## WORK TO BE COMPLETED
Go to the line below that has "font-size: 26px ->", print it and each line after it exactly, and stop after the line that has "text: www.wyniku.pl ->"; leave out pictures.

## DATA SUPPLIED
####################
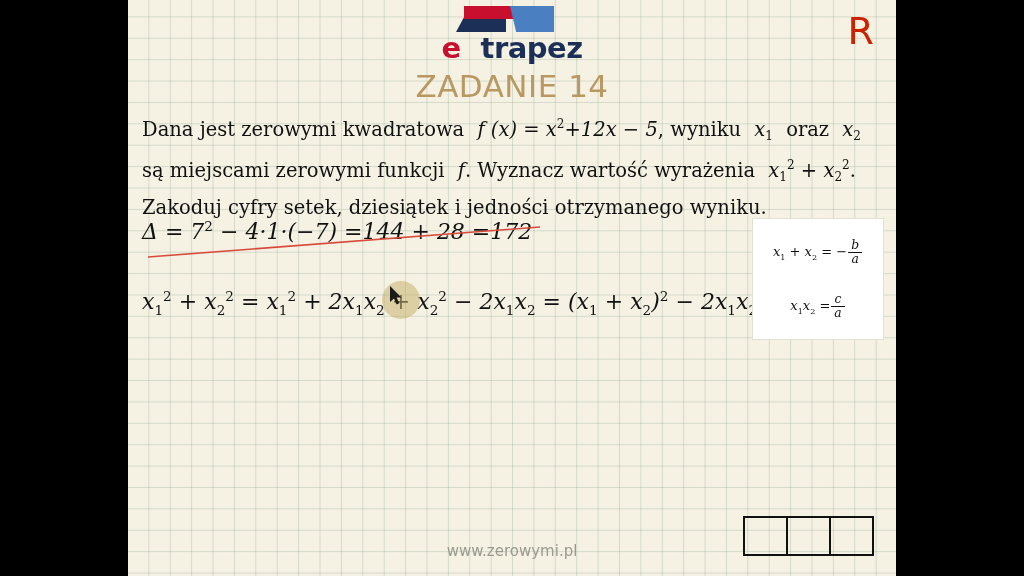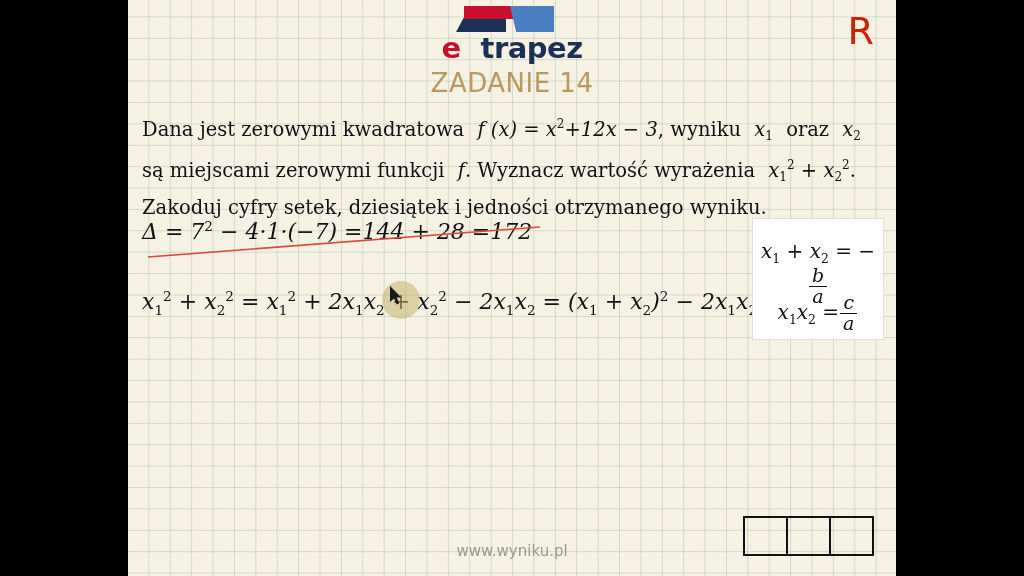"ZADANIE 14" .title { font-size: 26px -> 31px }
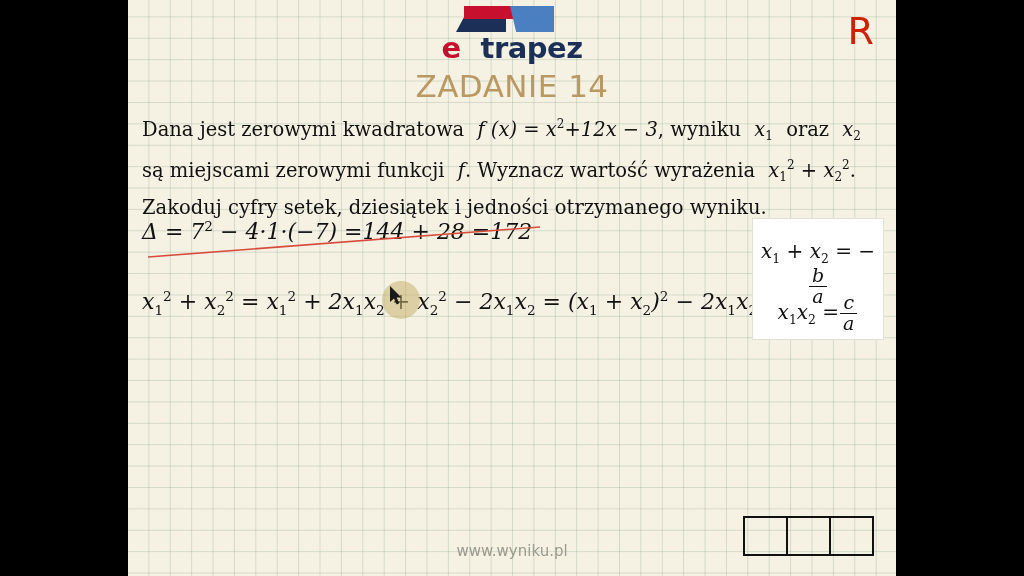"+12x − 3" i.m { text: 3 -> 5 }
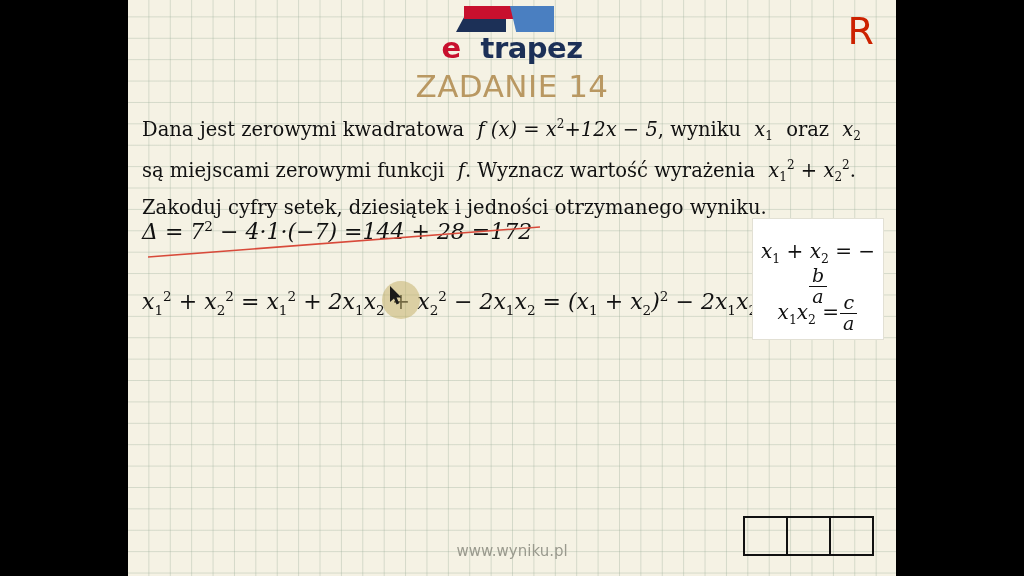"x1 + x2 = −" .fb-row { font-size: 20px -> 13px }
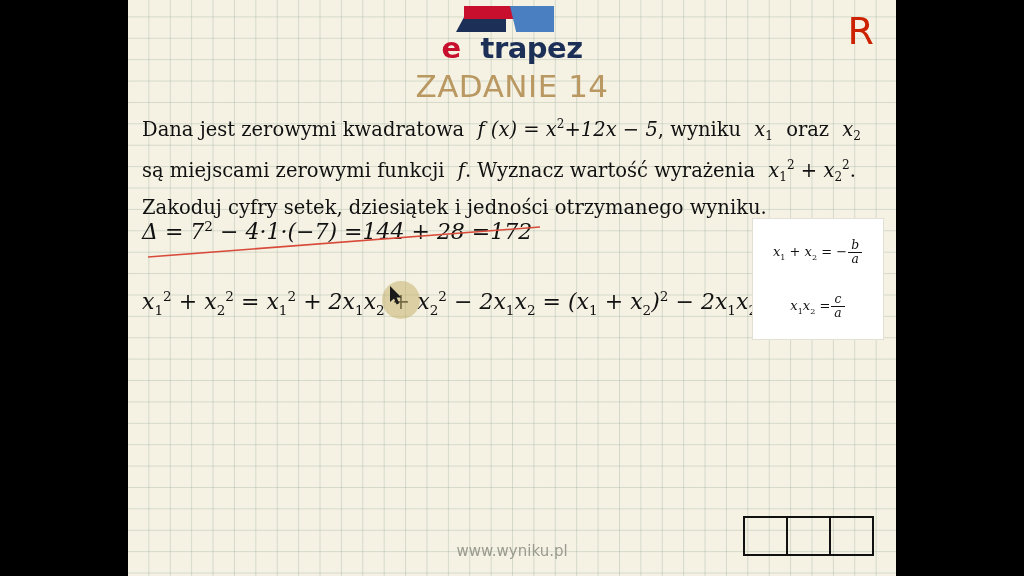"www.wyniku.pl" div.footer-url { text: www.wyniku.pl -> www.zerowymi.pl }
####################
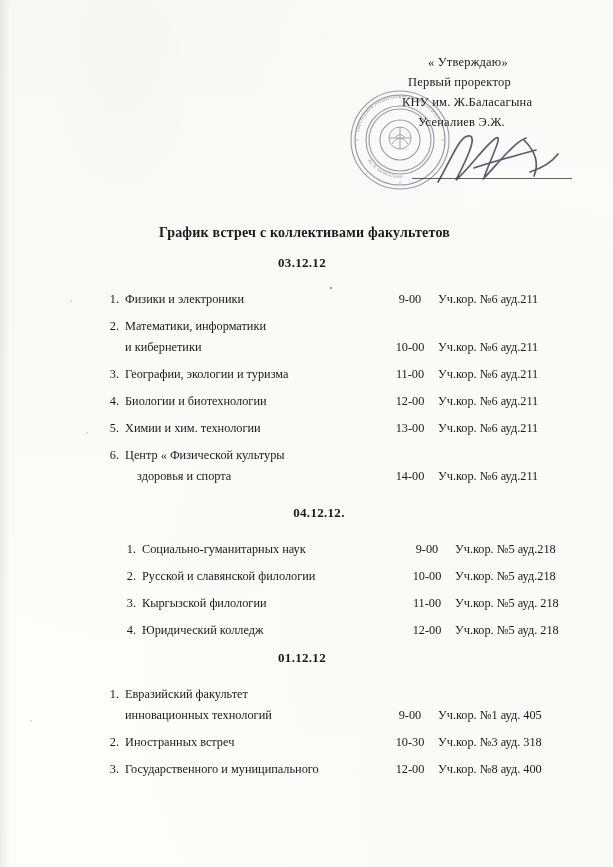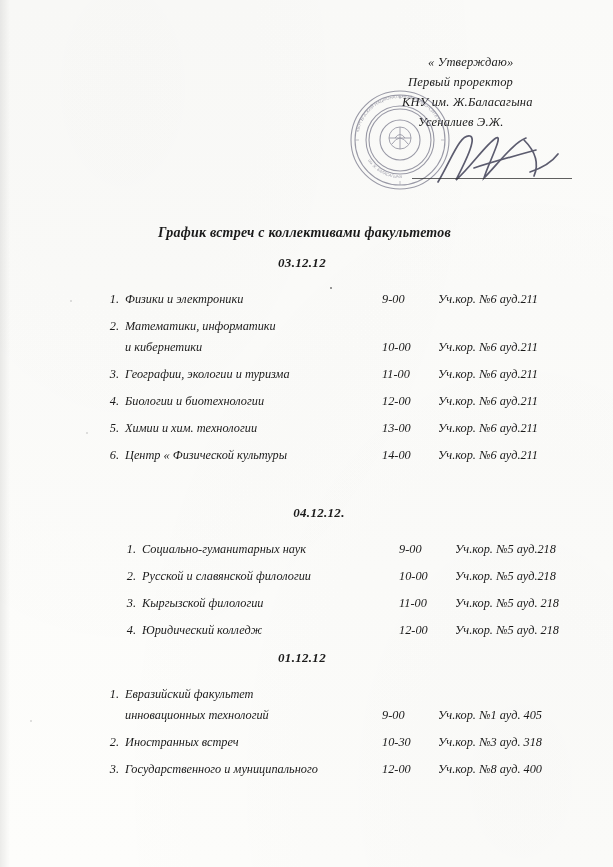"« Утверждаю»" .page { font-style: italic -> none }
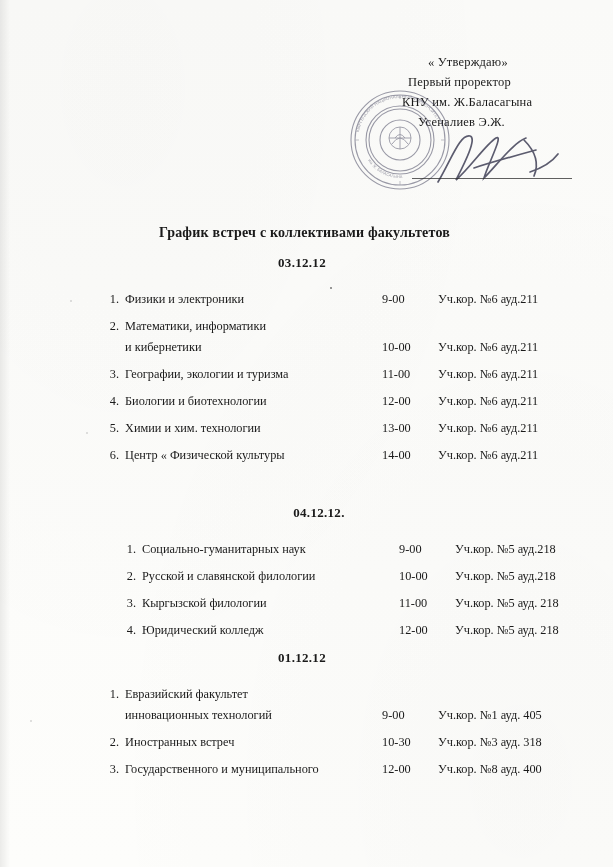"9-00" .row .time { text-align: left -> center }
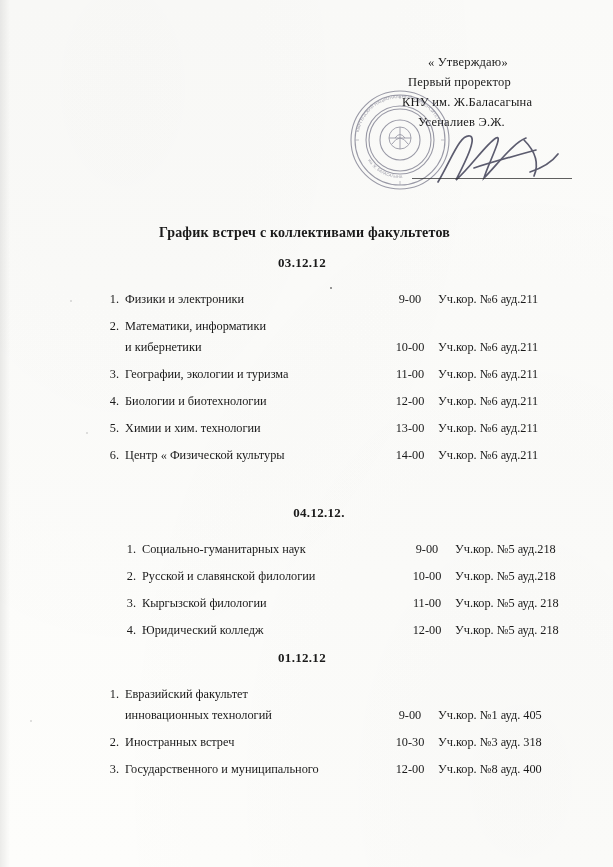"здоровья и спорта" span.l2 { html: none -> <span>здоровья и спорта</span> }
####################
## SOLVED EXERCISE
"ZADANIE 14" .title { font-size: 26px -> 31px }
"+12x − 3" i.m { text: 3 -> 5 }
"x1 + x2 = −" .fb-row { font-size: 20px -> 13px }
"www.wyniku.pl" div.footer-url { text: www.wyniku.pl -> www.zerowymi.pl }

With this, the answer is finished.